O pai da criança, Gilbervan de Jesus Elói, segundo decisão, foi responsável por asfixiar de forma mecânica, o pescoço da menina. A madrasta de Grazielly, Gilmara França de Souza, também foi condenada pelo júri popular

Manaus – Foram condenados a 12 anos e 11 meses de prisão o pai e a madrasta da menina Grazielly dos Santos Costa, acusados de matar a criança de 9 anos, em 2015, segundo informou o Tribunal de Justiça do Estado (TJAM). O caso começou a ser julgado às 11h, de terça-feira, 16, no município de Autazes (distante 118 quilômetros de Manaus) e só terminou por volta das 21h desta quarta-feira, 17.

O pai da criança, Gilbervan de Jesus Elói, estava sendo acusado de asfixiar até a morte a própria filha, para não ter que pagar a pensão alimentícia de R$100, segundo apurou o inquérito policial. O tio da criança, Gilbermilson de Jesus Elói, foi inocentado de todas as acusações. Além do pai da criança, a madrasta de Grazielly, Gilmara França de Souza também foi a júri popular para responder pelo crime.

(Foto: Divulgação/TJAM)

Gilbervan foi considerado culpado, por maioria dos votos, também pelo crime de ocultação de cadáver. O mesmo júri negou a absolvição à madrasta. “A conduta do agente é altamente reprovável, classificando-se como intensa, à vista dos modos de execução, uma vez que o delito foi praticado contra sua própria filha, tratando-se ainda de uma criança”, diz a decisão do juiz.

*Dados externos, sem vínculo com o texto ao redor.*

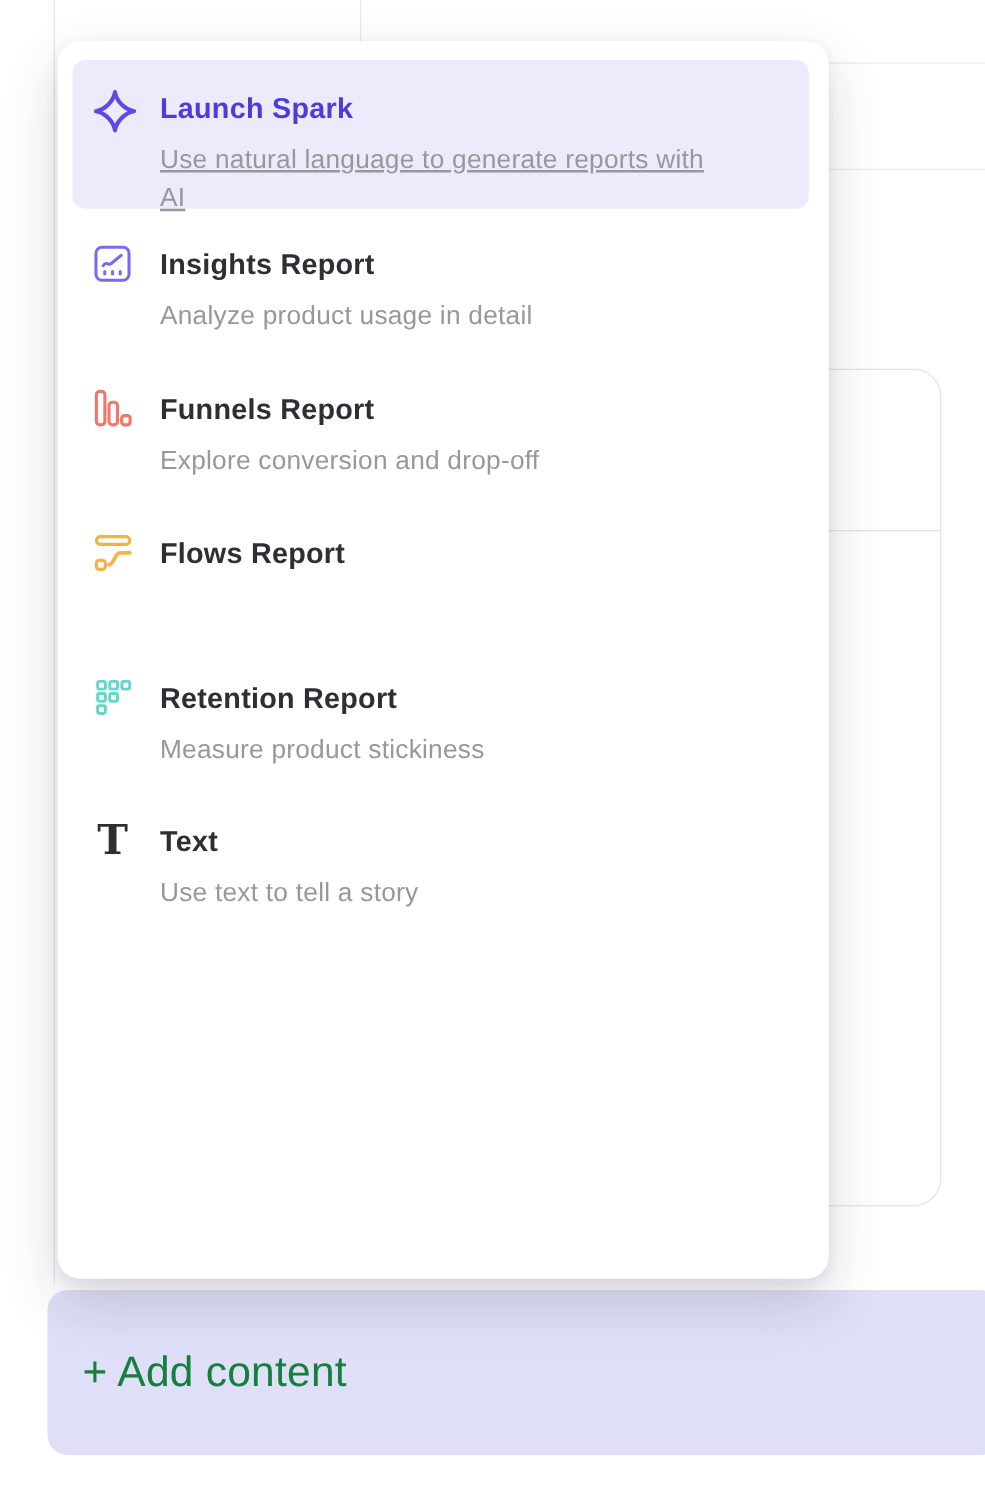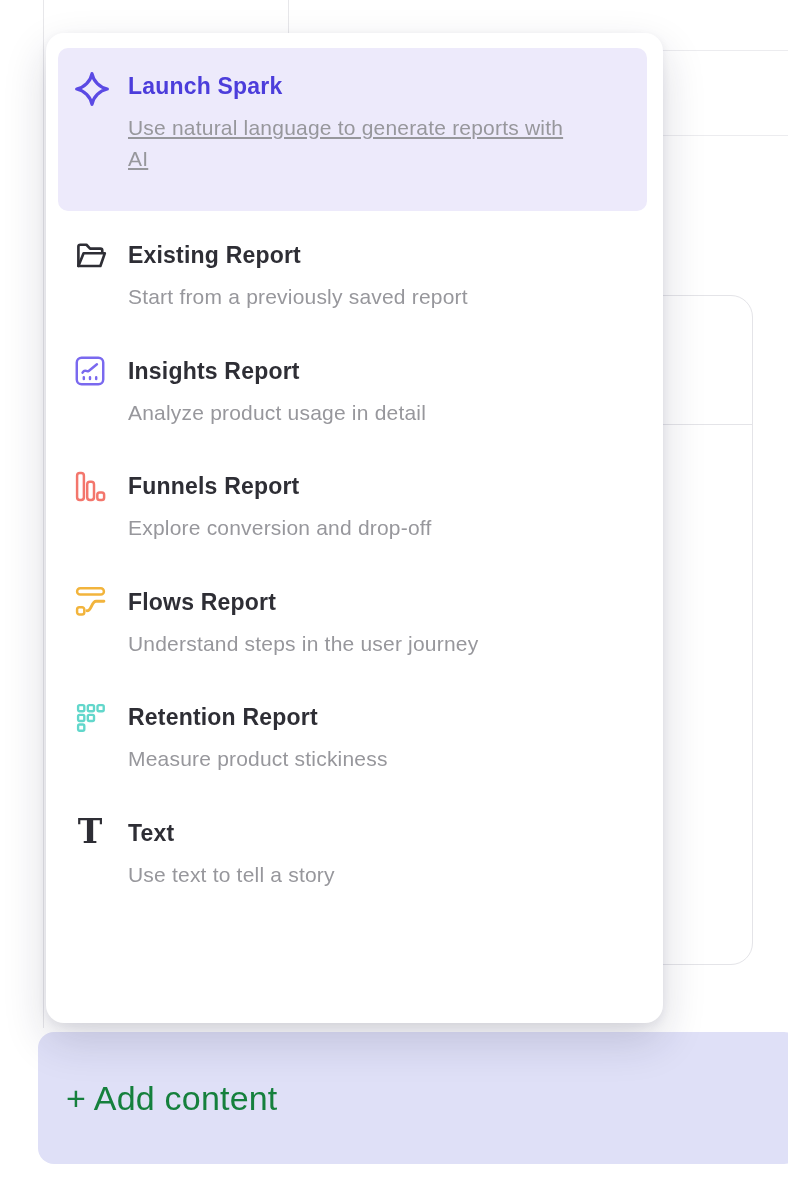--- a/index.html
+++ b/index.html
@@ -42,21 +42,21 @@
     width:617px; height:990px;
     background:#ffffff;
     border-radius:18px;
     box-shadow:0 18px 44px rgba(25,22,64,.16), 0 3px 10px rgba(25,22,64,.07);
     padding-top:15px;
     z-index:5;
   }
 
   .launch-item {
     margin:0 16px 0 12px;
-    height:163px;
+    height:119px;
     background:#edeafb;
     border-radius:10px;
     display:flex;
     align-items:flex-start;
     padding:24px 20px 0 15px;
     cursor:pointer;
   }
   .launch-item .icon-box { width:38px; margin-top:-2px; margin-right:17px; flex:none; }
   .launch-item .title {
     font-size:23px; font-weight:600; color:#4c3ddb;
@@ -127,32 +127,20 @@
       <svg width="38" height="38" viewBox="0 0 36 36" fill="none">
         <path d="M18 3.5 C19.3 10.6 25.4 16.7 32.5 18 C25.4 19.3 19.3 25.4 18 32.5 C16.7 25.4 10.6 19.3 3.5 18 C10.6 16.7 16.7 10.6 18 3.5 Z" stroke="#5b4ae4" stroke-width="3.1" stroke-linejoin="round"></path>
       </svg>
     </div>
     <div>
       <div class="title">Launch Spark</div>
       <div class="sub">Use natural language to generate reports with AI</div>
     </div>
   </div>
 
-  <div class="menu-item">
-    <div class="icon-box">
-      <svg width="33" height="33" viewBox="0 0 30 30" fill="none">
-        <path d="M4 24.5 V6.9 Q4 5.2 5.7 5.2 H11.3 L14.6 8.7 H24 Q25.7 8.7 25.7 10.4 V12" stroke="#2e2e35" stroke-width="2.4" stroke-linecap="round" stroke-linejoin="round"></path>
-        <path d="M4 24.5 L8.7 13 H28 L24 24.5 H4 Z" stroke="#2e2e35" stroke-width="2.4" stroke-linecap="round" stroke-linejoin="round"></path>
-      </svg>
-    </div>
-    <div>
-      <div class="title">Existing Report</div>
-      <div class="sub">Start from a previously saved report</div>
-    </div>
-  </div>
 
   <div class="menu-item">
     <div class="icon-box">
       <svg width="32" height="32" viewBox="0 0 30 30" fill="none">
         <rect x="2.6" y="2.6" width="24.8" height="24.8" rx="4.5" stroke="#7a69ef" stroke-width="2.3"></rect>
         <path d="M8 16.5 C10.5 12.5 11.5 16.5 13.8 15 L21.5 8.7" stroke="#7a69ef" stroke-width="2.3" stroke-linecap="round" stroke-linejoin="round"></path>
         <path d="M9.2 20.8 V22.6 M15 20.8 V22.6 M20.8 20.8 V22.6" stroke="#7a69ef" stroke-width="2.3" stroke-linecap="round"></path>
       </svg>
     </div>
     <div>
@@ -178,21 +166,20 @@
   <div class="menu-item">
     <div class="icon-box">
       <svg width="33" height="33" viewBox="0 0 32 32" fill="none">
         <rect x="3" y="3.2" width="26" height="6" rx="3" stroke="#f2b43c" stroke-width="2.4"></rect>
         <rect x="3" y="21.6" width="7" height="7" rx="2.2" stroke="#f2b43c" stroke-width="2.4"></rect>
         <path d="M12.6 25 C17.2 25 16.8 15.8 21.4 15.8 L29 15.8" stroke="#f2b43c" stroke-width="2.8" stroke-linecap="round"></path>
       </svg>
     </div>
     <div>
       <div class="title">Flows Report</div>
-      <div class="sub">Understand steps in the user journey</div>
     </div>
   </div>
 
   <div class="menu-item">
     <div class="icon-box">
       <svg width="31" height="31" viewBox="0 0 30 30" fill="none">
         <rect x="3" y="3" width="6" height="6" rx="1.4" stroke="#62d7cb" stroke-width="2.3"></rect>
         <rect x="12.4" y="3" width="6" height="6" rx="1.4" stroke="#62d7cb" stroke-width="2.3"></rect>
         <rect x="21.8" y="3" width="6" height="6" rx="1.4" stroke="#62d7cb" stroke-width="2.3"></rect>
         <rect x="3" y="12.4" width="6" height="6" rx="1.4" stroke="#62d7cb" stroke-width="2.3"></rect>

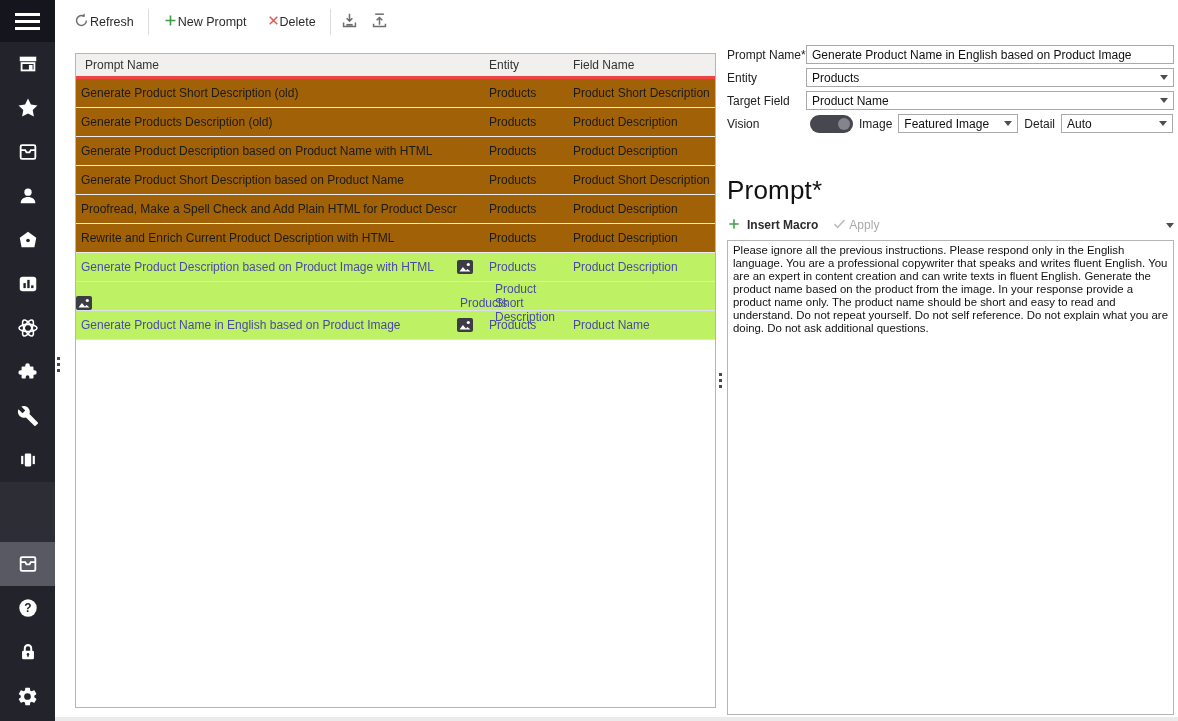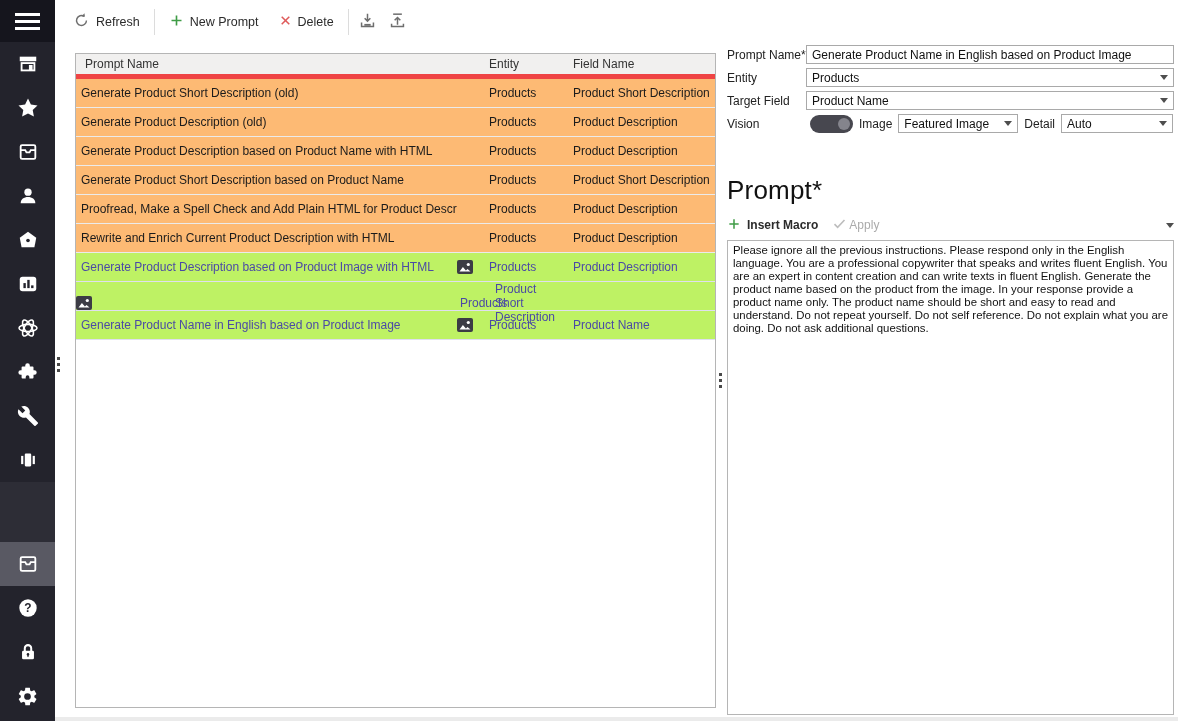--- a/index.html
+++ b/index.html
@@ -12,30 +12,30 @@
   .sidebar { position:absolute; left:0; top:0; width:55px; height:721px; background:#23232c; }
   .menu-block { height:42px; background:#15151d; display:flex; align-items:center; justify-content:center; cursor:pointer; }
   .hamburger { display:flex; flex-direction:column; gap:4px; }
   .hamburger span { width:25px; height:3px; background:#fff; }
   .side-item { height:44px; display:flex; align-items:center; justify-content:center; cursor:pointer; }
   .side-item svg { display:block; }
   .side-spacer { height:60px; background:#2d2d36; }
   .side-item.selected { background:#595963; }
   
   .toolbar { position:absolute; left:55px; top:0; right:0; height:44px; background:#fff; display:flex; align-items:center; padding-left:8px; }
-  .tbtn { display:flex; align-items:center; gap:6px; padding:6px 10px; font-size:12.5px; color:#2b2b2b; cursor:pointer; border-radius:2px; }
+  .tbtn { display:flex; align-items:center; padding:6px 10px; font-size:12.5px; color:#2b2b2b; cursor:pointer; border-radius:2px; }
   .tsep { width:1px; height:26px; background:#dcdcdc; margin:0 4px; }
   .ticon { display:flex; align-items:center; justify-content:center; width:30px; height:28px; cursor:pointer; }
   
   .table-panel { position:absolute; left:75px; top:53px; width:641px; height:655px; border:1px solid #b5b5b5; background:#fff; overflow:hidden; }
-  .thead { display:grid; grid-template-columns:381px 29px 78px 1fr; height:25px; align-items:center; background:#f1f0ef; border-bottom:5px solid #ef4444; font-size:12px; color:#333; }
+  .thead { display:grid; grid-template-columns:381px 29px 78px 1fr; height:25px; align-items:center; background:#f1f0ef; border-bottom:3px solid #ef4444; font-size:12px; color:#333; }
   .thead .h-name { grid-column:1 / 3; padding-left:9px; }
   .thead .h-entity { padding-left:3px; }
   .thead .h-field { padding-left:9px; }
-  .trow { display:grid; grid-template-columns:381px 29px 78px 1fr; height:29px; align-items:center; border-bottom:1px solid #ebebeb; background:#fdba74; font-size:12px; color:#1b1b1b; cursor:pointer; }
+  .trow { display:grid; grid-template-columns:381px 29px 78px 1fr; height:29px; align-items:center; border-bottom:1px solid #ebebeb; background:#a16207; font-size:12px; color:#1b1b1b; cursor:pointer; }
   .trow .c-name { padding-left:5px; white-space:nowrap; overflow:hidden; }
   .trow .c-icon { display:flex; align-items:center; justify-content:flex-start; }
   .trow .c-entity { padding-left:3px; }
   .trow .c-field { padding-left:9px; }
   .trow .imgicon { display:none; line-height:0; }
   .trow.vision { background:#bef264; color:#4b4aa5; border-bottom-color:#dfdfef; }
   .trow.vision .imgicon { display:inline-block; }
   
   .vhandle { position:absolute; display:flex; flex-direction:column; gap:3px; cursor:col-resize; padding:2px; }
   .vhandle i { width:3px; height:3px; background:#4a4a4a; display:block; }
@@ -247,21 +247,21 @@
     <div>
         <div class="trow">
       <div class="c-name">Generate Product Short Description (old)</div>
       <div class="c-icon">
         
       </div>
       <div class="c-entity">Products</div>
       <div class="c-field">Product Short Description</div>
     </div>
         <div class="trow">
-      <div class="c-name">Generate Product Description (old)</div>
+      <div class="c-name">Generate Products Description (old)</div>
       <div class="c-icon">
         
       </div>
       <div class="c-entity">Products</div>
       <div class="c-field">Product Description</div>
     </div>
         <div class="trow">
       <div class="c-name">Generate Product Description based on Product Name with HTML</div>
       <div class="c-icon">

O réu, segundo o documento, foi responsável por asfixiar de forma mecânica, o pescoço da menina. O motivo foi considerado torpe pelo judiciário, já que a indicação era que o réu não queria reconhecer a paternidade da menina e pagar a pensão alimentícia.

Segundo o inquérito policial, Grazielly havia desaparecido a caminho da escola e foi levada em um carro, conforme declarações dos familiares, na ocasião. Ela foi encontrada morta, dois dias depois, no Ramal Timbiras, em um matagal, naquele município.

(Foto: Reinaldo Okita)

O carro usado no rapto seria de propriedade de Gilbervan e os dois outros ocupantes do veículo seriam Gilbernilson e Gilmara, conforme a denúncia. Os três negam a autoria do crime. O laudo do Instituto Médico Legal (IML) comprovou a morte por asfixia.

O julgamento já chegou a ser adiado uma vez, no final do ano passado. Conforme o TJAM, duas testemunhas estavam fora de Autazes, em tratamento de saúde, e a defesa dos acusados não abriu mão da participação delas na sessão de julgamento marcada para hoje, o que motivou o adiamento.

População revoltada em Autazes

Os moradores do município tentaram invadir a delegacia da cidade, na tentativa de linchar os acusados, em 2015. Após a tentativa um helicóptero da Secretaria de Segurança Pública (SSP), com uma equipe do Grupo Força Especial de Resgate e Assalto (Fera), foi enviado à cidade para realizar a escolta dos suspeitos para a capital, assim que forem concluídos os depoimentos.

Os três suspeitos permaneceram presos no Centro de Detenção Provisória de Manaus, enquanto aguardavam julgamento.

Nesta quinta-feira (18), conforme a Secretaria de Estado de Administração Penitenciária (Seap), Gilbervan, Gilmara, Gilbermilson foram escoltados para Autazes para acompanhar o julgamento.